By INS Contributors

KUALA LUMPUR (April 16)--The Kuala Lumpur High Court dismissed a US 25 million suit by Singapore’s CapAsia Solar One Ltd against several Malaysian defendants on Thursday, in a case that will impact Malaysia’s solar energy industry.

CapAsia’s application for a summary judgment for the sum of US 25,600,347 (RM 105,588,631) with costs to be paid to the defendants who include against Sun Energy Ventures Holdings (Labuan) Ltd, Sun Energy Ventures Sdn Bhd, SEV Renewables Sdn Bhd, Nice Hectares Sdn Bhd and several individuals.

If successful, the attempt by CapAsia would have seen it seize control of the defendant companies, companies which have a stake in the country’s solar energy industry, potentially striking a blow to local efforts at developing the industry.

CapAsia had first entered into a master investment agreement (MIA) with the defendants in 2013. Under the terms of the MIA, CapAsia would provide equity financing to the defendants’ photovoltaic solar energy development projects in exchange for returns on its investment.

CapAsia claims that the defendants are purportedly in breach of the MIA, which forms the main basis for CapAsia’s action, which is claiming the aforementioned sum with interest of 15 percent a year, until full and final settlement, against the defendants.

CapAsia is also claiming for specific performance of certain memorandum of deposit of shares, which will allow CapAsia to seize control of the defendant companies.

Should CapAsia succeed in its bid, Malaysia’s solar energy industry could face a serious setback, especially as the government’s keen interest in developing solar energy as one of the significant sources of energy in the country, which has a promising potential to establish large scale solar power installations.

Malaysia is situated at the equatorial region with an average solar radiation of 400–600 MJ/m2 per month, making the industry a potentially lucrative one.

According to the 9th Malaysia Plan (9MP), a large allocation had been dedicated for implementation of solar PV systems. In 2005, a Malaysian Building Integrated Photovoltaic (MBIPV) project was announced and it was planned to end by 2010.

CapAsia had earlier applied for injunctive relief at the commencement of the action. A consent order was subsequently entered between CapAsia and the Defendants in terms of the said injunctive relief.

Despite having an injunction in place to secure its rights, CapAsia pursued relief for a receiver and manager to be appointed against the defendant companies mentioned above. However, Jan 8, the court dismissed CapAsia’s application for the appointment of a receiver and manager.

There is no appeal against the court’s decision on this and the time to file such an appeal has lapsed. CapAsia then filed an application for summary judgment against the defendants for the entire sum sought in their claim along with reliefs of specific performance.

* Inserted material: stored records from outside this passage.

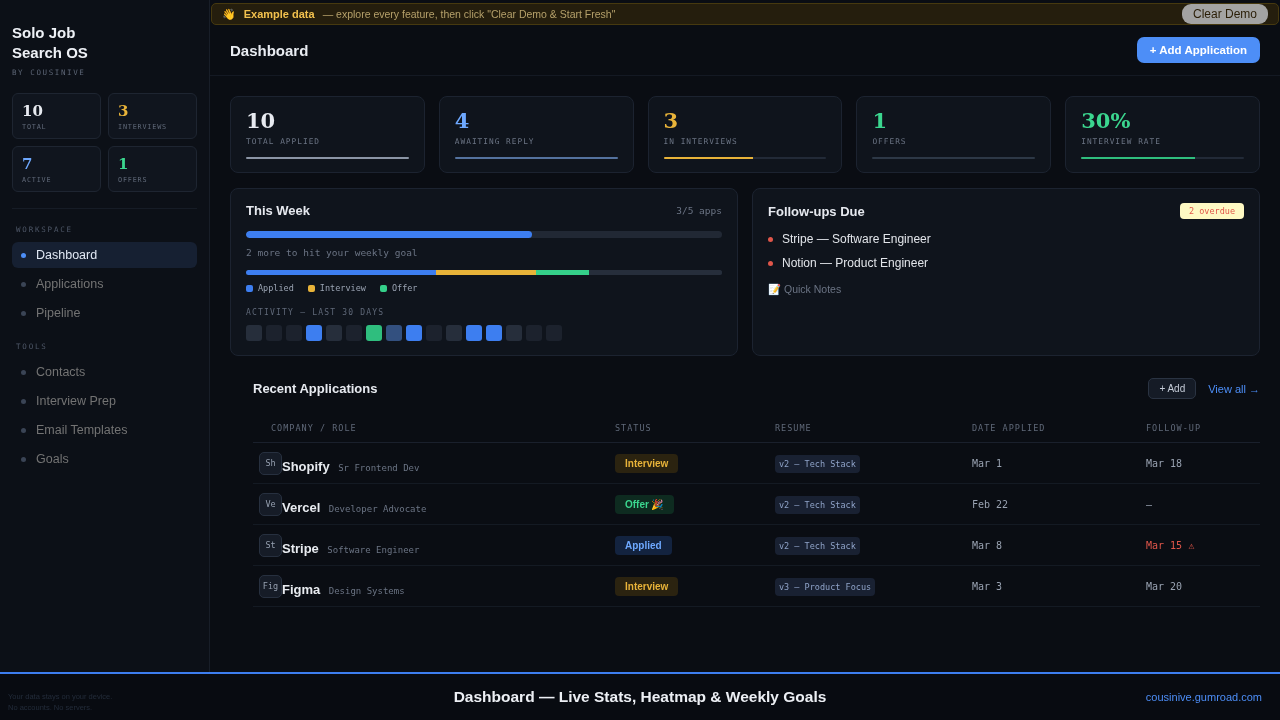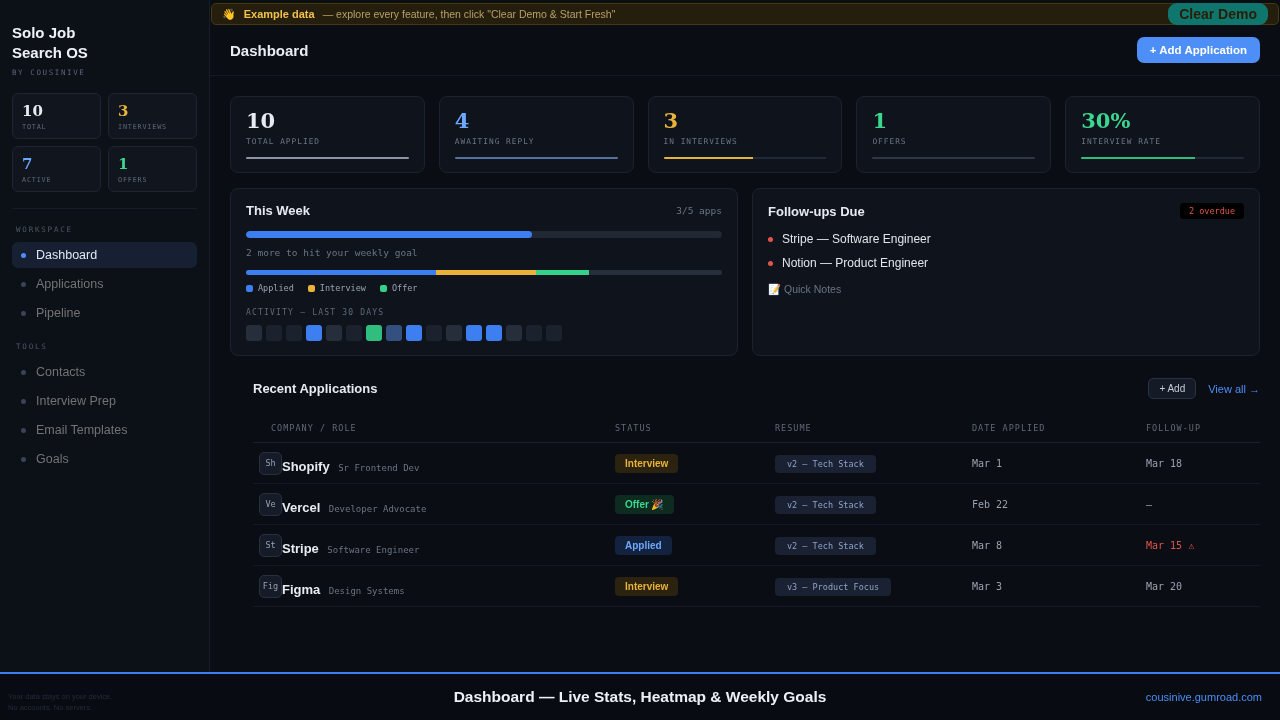--- a/index.html
+++ b/index.html
@@ -30,7 +30,7 @@
   .banner-emoji { font-size:11px; }
   .banner-title { color:#f2c14e; font-weight:700; font-size:11px; }
   .banner-msg { color:#b5a06a; font-size:10.5px; }
-  .banner-btn { margin-left:auto; background:#0f766e; color:#2a1d06; font-size:14px; font-weight:700; border:none; border-radius:9px; padding:3px 11px; cursor:pointer; }
+  .banner-btn { margin-left:auto; background:#a3a3a3; color:#2a1d06; font-size:12px; font-weight:400; border:none; border-radius:9px; padding:3px 11px; cursor:pointer; }
   .topbar { display:flex; align-items:center; justify-content:space-between; padding:12px 20px; border-bottom:1px solid #141923; }
   .topbar-title { font-size:15px; font-weight:700; color:#e9ecf2; }
   .add-app-btn { background:#4d8ef7; color:#fff; font-size:11.5px; font-weight:600; border:none; border-radius:7px; padding:7px 13px; cursor:pointer; }

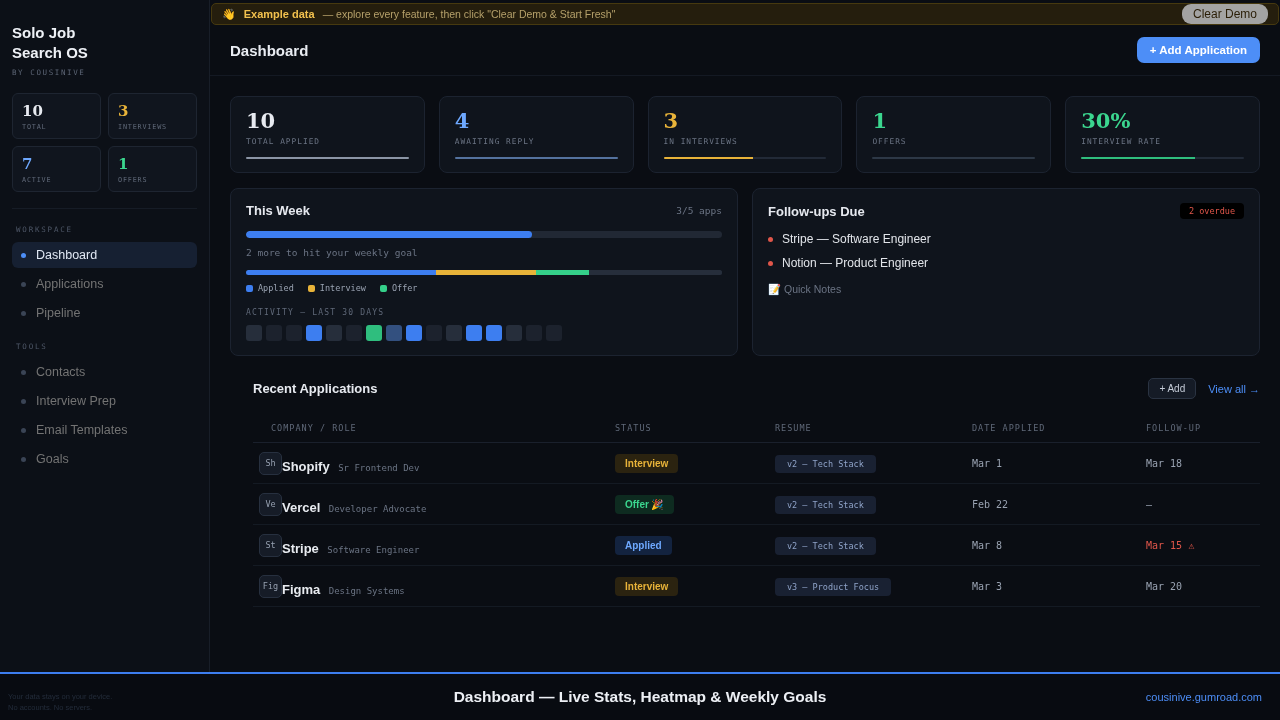--- a/index.html
+++ b/index.html
@@ -64,7 +64,7 @@
   .hm-cell { width:16px; height:16px; border-radius:3px; }
 
   
-  .overdue-badge { background:#000000; color:#e0564a; font-family:"DejaVu Sans Mono", monospace; font-size:8.5px; padding:3px 9px; border-radius:4px; }
+  .overdue-badge { background:#fef9c3; color:#e0564a; font-family:"DejaVu Sans Mono", monospace; font-size:8.5px; padding:3px 9px; border-radius:4px; }
   .fu-list { margin-top:13px; }
   .fu-item { display:flex; align-items:center; gap:9px; margin-bottom:10px; }
   .fu-dot { width:5px; height:5px; border-radius:50%; background:#e0564a; flex:0 0 auto; }

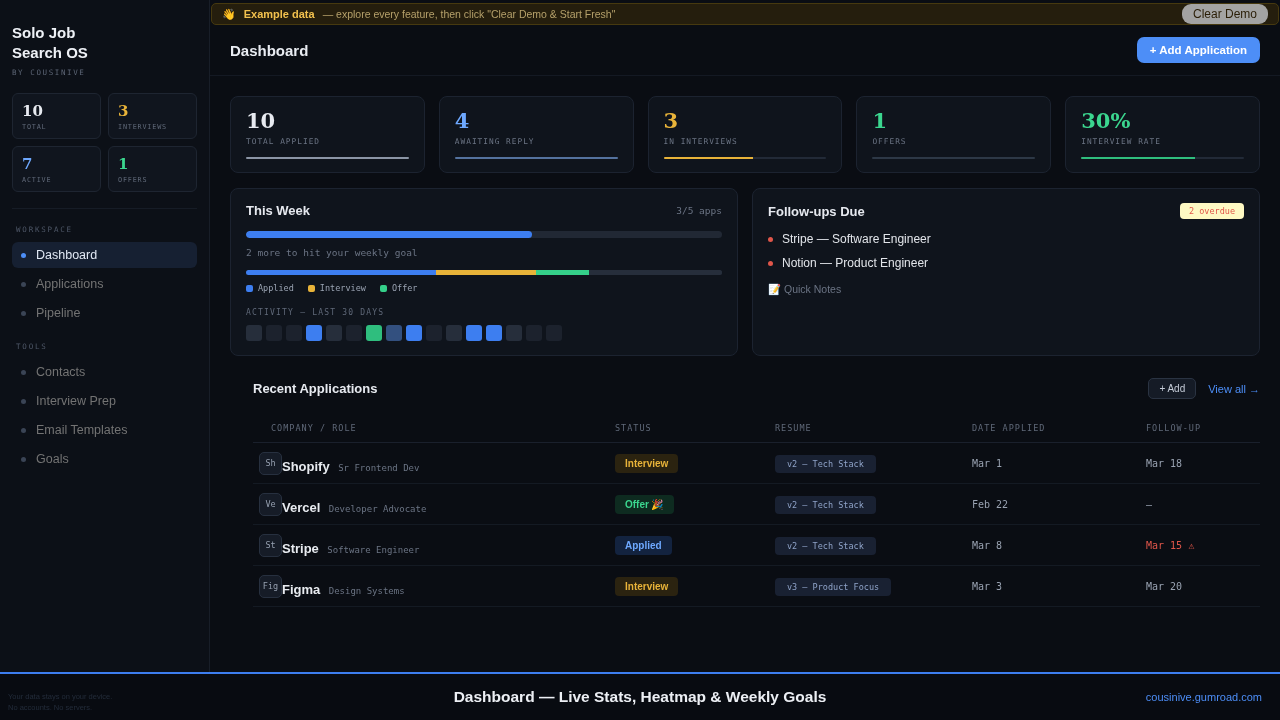--- a/index.html
+++ b/index.html
@@ -94,7 +94,7 @@
   .badge-interview { background:#2b2310; color:#e8b339; }
   .badge-offer { background:#0e2b20; color:#3bd68f; }
   .badge-applied { background:#13233f; color:#6ea8fe; }
-  .resume-chip { display:inline-block; background:#192132; border-radius:4px; font-family:"DejaVu Sans Mono", monospace; font-size:8.5px; color:#8fa3c8; padding:4px 12px; cursor:pointer; }
+  .resume-chip { display:inline-block; background:#192132; border-radius:4px; font-family:"DejaVu Sans Mono", monospace; font-size:8.5px; color:#8fa3c8; padding:4px 4px; cursor:pointer; }
   .t-date, .t-followup { font-family:"DejaVu Sans Mono", monospace; font-size:10px; color:#99a2b1; }
   .t-followup.overdue { color:#e0564a; }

Lawyer for the defendants, R Rishi, when contacted informed INS  that in dismissing CapAsia’s application for summary judgment, the court found that there were issues in dispute between the parties, which should be ventilated through a full trial.

One of these issues concerns the pertinent question as to whether the Memorandum of Understanding signed between the plaintiff and the defendants in 2017, which the defendants say had novated / varied the MIA, is enforceable against the parties concerned.

The matter has been fixed for trial on Jan 5-7, next year.